The treatment of irreducible hernia may be palliative; a “bag truss” may be worn in the hope of preventing the hernia getting larger; the bowels must be kept open, and all irregularities of diet avoided. A person with such a hernia is in constant danger, and if his general condition does not contra-indicate it he should be submitted to operative treatment. That is to say, the surgeon should cut down on the hernia, open the sac, divide any omental adhesions, tie and cut away indurated omentum, return the bowel, and complete the radical operation by closing the aperture by strong sutures.
In Strangulated Hernia the bowel or omentum is being nipped at the neck of the sac, and the flow of blood into and from the delicate tissues is stopped. The symptoms are—nausea, vomiting of bilious matter, and after a time of faecal-smelling matter; a twisting, burning pain generally referred to the region of the navel, intestinal obstruction; a quick, wiry pulse and pain on pressure over the tumour; the expression grows anxious, the abdomen becomes tense and drum-like, and there is no impulse in the tumour on coughing, because its contents are practically pinched off from the general abdominal cavity. Sometimes there is complete absence of pain and tenderness in the hernia itself, and in an aged person all the symptoms may be very slight.

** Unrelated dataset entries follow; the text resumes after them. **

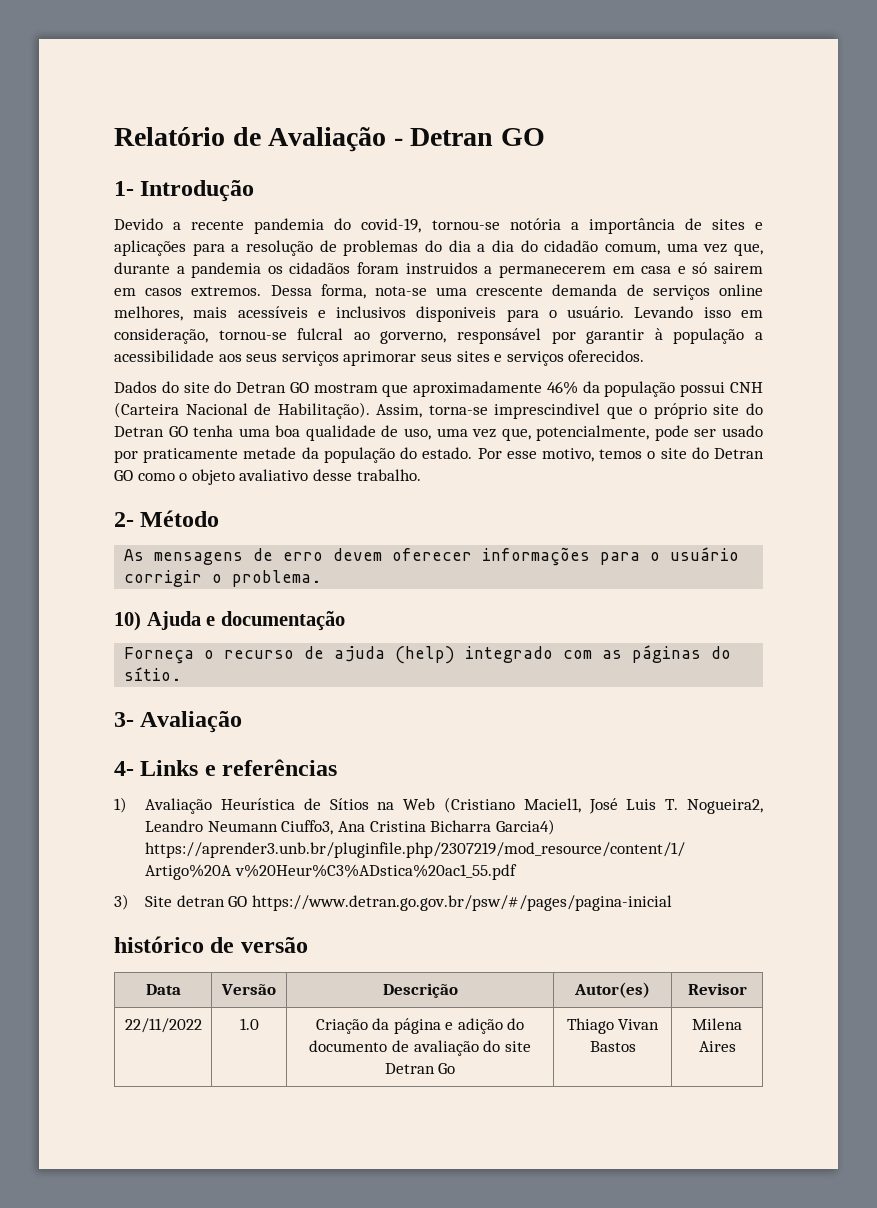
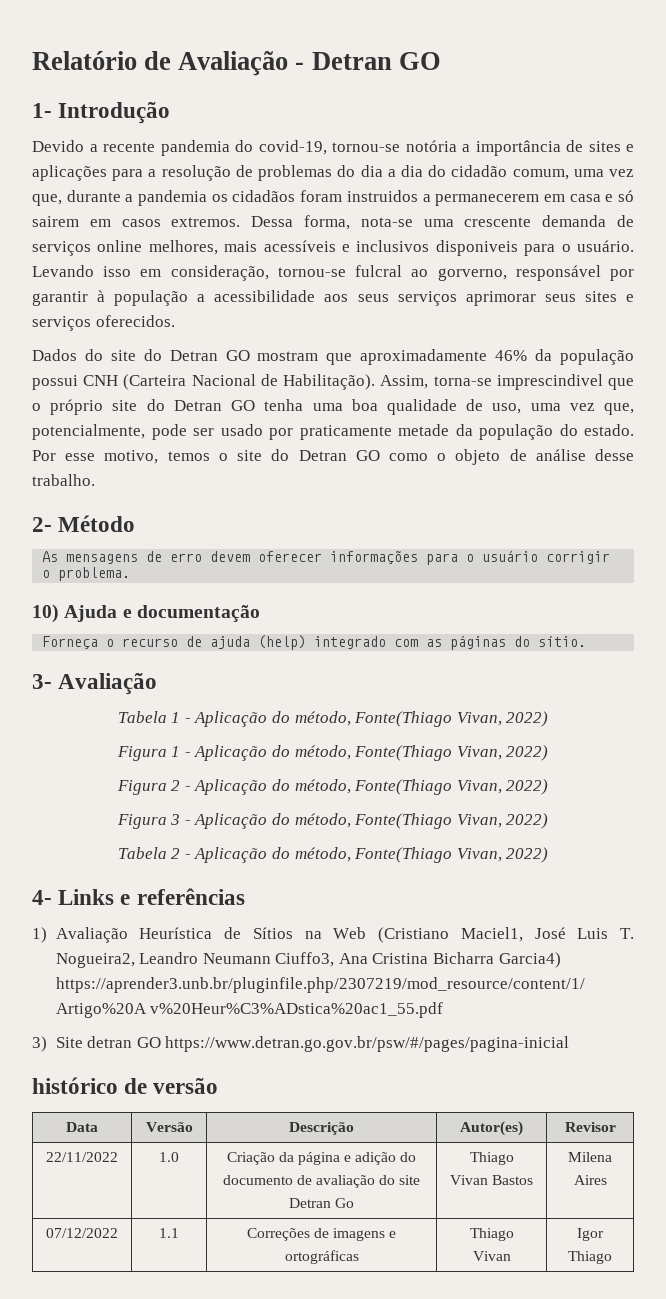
- Por esse motivo, temos o site do Detran GO como o objeto avaliativo desse trabalho.
+ Por esse motivo, temos o site do Detran GO como o objeto de análise desse trabalho.
+ Tabela 1 - Aplicação do método, Fonte(Thiago Vivan, 2022)
+ Figura 1 - Aplicação do método, Fonte(Thiago Vivan, 2022)
+ Figura 2 - Aplicação do método, Fonte(Thiago Vivan, 2022)
+ Figura 3 - Aplicação do método, Fonte(Thiago Vivan, 2022)
+ Tabela 2 - Aplicação do método, Fonte(Thiago Vivan, 2022)
+ 07/12/2022 | 1.1 | Correções de imagens e ortográficas | Thiago Vivan | Igor Thiago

Sooner or later, from eight hours to eight days, if the strangulation is unrelieved, the tumour becomes livid, crackling with gas, mortification of the bowel at the neck of the sac takes place, followed by extravasation of the intestinal contents into the abdominal cavity; the patient has hiccough; he becomes collapsed; and dies comatose from blood-poisoning.
The treatment of a strangulated hernia admits of no delay; if the hernia does not “go back” on the surgeon trying to reduce it, it must be operated on at once, the constriction being relieved, the bowel returned and the opening closed. There should be no treatment by hot-bath or ice-bag: operation is urgently needed. An anaesthetic should be administered, and perhaps one gentle attempt to return the contents by pressure (termed “taxis”) may be made, but no prolonged attempts are justifiable, because the condition of the hernial contents may be such that they cannot bear the pressure of the fingers. “Think well of the hernia,” says the aphorism, “which has been little handled.”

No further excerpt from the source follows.